Some moments crystalize how much life has changed for your bloggess-in-Maine over the past few years. Whereas once I would call in late to work due to "alarm failure" which was more than likely MY failure to not drink 8 whiskey and sodas and stumble home singing Liz Phair at the top of my lungs at 4 am, now--well, now, I call in late due to rogue chickens.
So. At first, yesterday morning was typical and, Little A. and I were on time. But then as we took the first turn towards her daycare - I spotted a chicken. A chicken just pecking away casually at bugs or whatever on the side of the road. Like, whassup dudes, nice weather we are having, what's so weird about a loose chicken wandering the roadside?
After a moment of processing, all hell broke loose (in my brain): OMG IS OUR CHICKEN ALL THE CHICKENS ARE LOOSE COOP IS COMPROMISED WAS A FOX MASSACRE MAYHEM HALP!!!11!!!
So I pulled over, put the hazards on, gave Little A. a magazine to while away the time (as if watching hugely pregnant Mama attempting to corral a chicken wasn't enough entertainment) and waddled after the reddish little chicken beside the road. After a few minutes, I realized I could never waddle fast enough to catch the girlchik, so I called the FYD, basically gave him the all-caps message above, said I AM GOING HOME TO CHECK ON THE OTHERS GET HERE FAST 911 EMERGENCY STYLE.
But at home? All chickens were present and accounted for. I counted heads over and over, but each time I got six. Six was right.
SO WHO IS THIS MYSTERY CHICKEN?? I know you are just dying to know.
A theory started percolating in my brain as I drove back to the chicken-spotting site with a box of feed to sprinkle around. If I couldn't catch her, at least I could keep her from going deeper into the woods until the FYD got there.
Which he did, just a few minutes later (we take our chicken emergencies seriously around here). We worked together to bumrush the poor lil chickin into an impassable patch of weeds. She crossed the road once, much to the merriment of some trucker dude (or maybe it was my pregnant ass hustling across the road that was so funny), but once she was in those weeds, the FYD made a heroic tackle and came up with an arm full of protesting bird.
She quickly calmed down after she realized she was caught for good. We looked her over to see if she had any injuries - nothing. She seemed healthy and bright-eyed and, you know, dumb. But that is just the chicken way. I told the FYD that the rest of our flock was safe at home.

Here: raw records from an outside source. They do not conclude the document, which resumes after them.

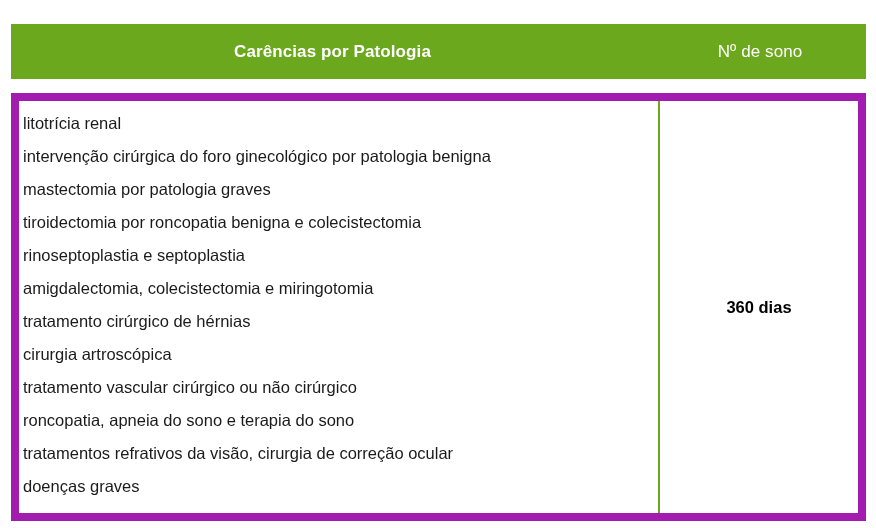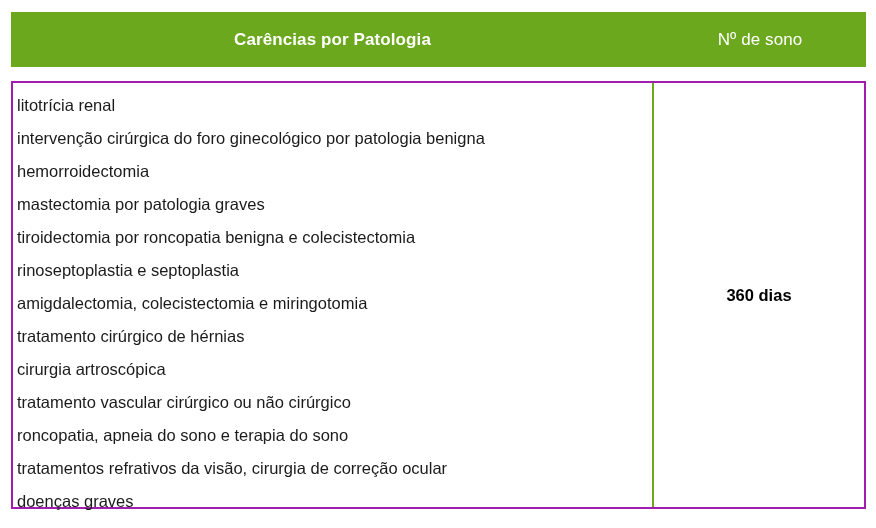--- a/index.html
+++ b/index.html
@@ -10,21 +10,21 @@
   body {
     width: 876px;
     height: 528px;
     font-family: "Liberation Sans", sans-serif;
     -webkit-font-smoothing: antialiased;
   }
 
   #table-wrap {
     position: absolute;
     left: 11px;
-    top: 12px;
+    top: 24px;
     width: 855px;
   }
 
   
   .table-header {
     display: flex;
     width: 855px;
     height: 55px;
     background: #6CA81D;
     box-sizing: border-box;
@@ -49,21 +49,21 @@
     font-weight: normal;
     letter-spacing: 0.1px;
   }
 
   
   .table-body {
     margin-top: 14px;
     display: flex;
     width: 855px;
     height: 428px;
-    border: 2px solid #a21caf;
+    border: 8px solid #a21caf;
     box-sizing: border-box;
     background: #ffffff;
   }
   .td-list {
     width: 641px;
     border-right: 2px solid #6CA81D;
     box-sizing: border-box;
     padding: 6px 0 0 4px;
   }
   .list-row {
@@ -96,21 +96,20 @@
   <div class="table-header">
     <div class="th-main">Carências por Patologia</div>
     <div class="th-days">Nº de sono</div>
   </div>
 
   <div class="table-body">
 
     <div class="td-list">
       <div class="list-row">litotrícia renal</div>
       <div class="list-row">intervenção cirúrgica do foro ginecológico por patologia benigna</div>
-      <div class="list-row">hemorroidectomia</div>
       <div class="list-row">mastectomia por patologia graves</div>
       <div class="list-row">tiroidectomia por roncopatia benigna e colecistectomia</div>
       <div class="list-row">rinoseptoplastia e septoplastia</div>
       <div class="list-row">amigdalectomia, colecistectomia e miringotomia</div>
       <div class="list-row">tratamento cirúrgico de hérnias</div>
       <div class="list-row">cirurgia artroscópica</div>
       <div class="list-row">tratamento vascular cirúrgico ou não cirúrgico</div>
       <div class="list-row">roncopatia, apneia do sono e terapia do sono</div>
       <div class="list-row">tratamentos refrativos da visão, cirurgia de correção ocular</div>
       <div class="list-row">doenças graves</div>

We looked at each other - could it be? Could this be one of the chickens we thought was killed by a fox in the great massacre of Summer 2011? We lost 3 in one night, which seemed like a bit of over-achievement on the fox's part. Had she been living in the woods all this time, scavenging bugs and avoiding dangers? We thought, maybe. Maybe. We couldn't QUITE remember if one of the lost chickens had been that color, with those markings.
So the FYD took her back to our coop and let her loose just outside the main containment area, so the birds could sniff each other out. Little A. and I continued on our day, having an interesting story to tell.
(Little A's version went something like this: We caught a chicken and took it home! Well, Daddy did. Mama had to call Daddy. There was a loose chicken in the woods! Mama couldn't catch it. It was a friendly chicken, but it didn't want Mama to catch it. Mama was too slow.)
That night, after the post-dinner and bedtime rush, I went out to check on the chicken-ladies. The FYD had cautiously integrated the rogue into the flock. And there she was, roosted up next to her sisterfriends. Like they remembered each other. We'll never really know what she went through during those months she was in the woods, but we're glad to have her home.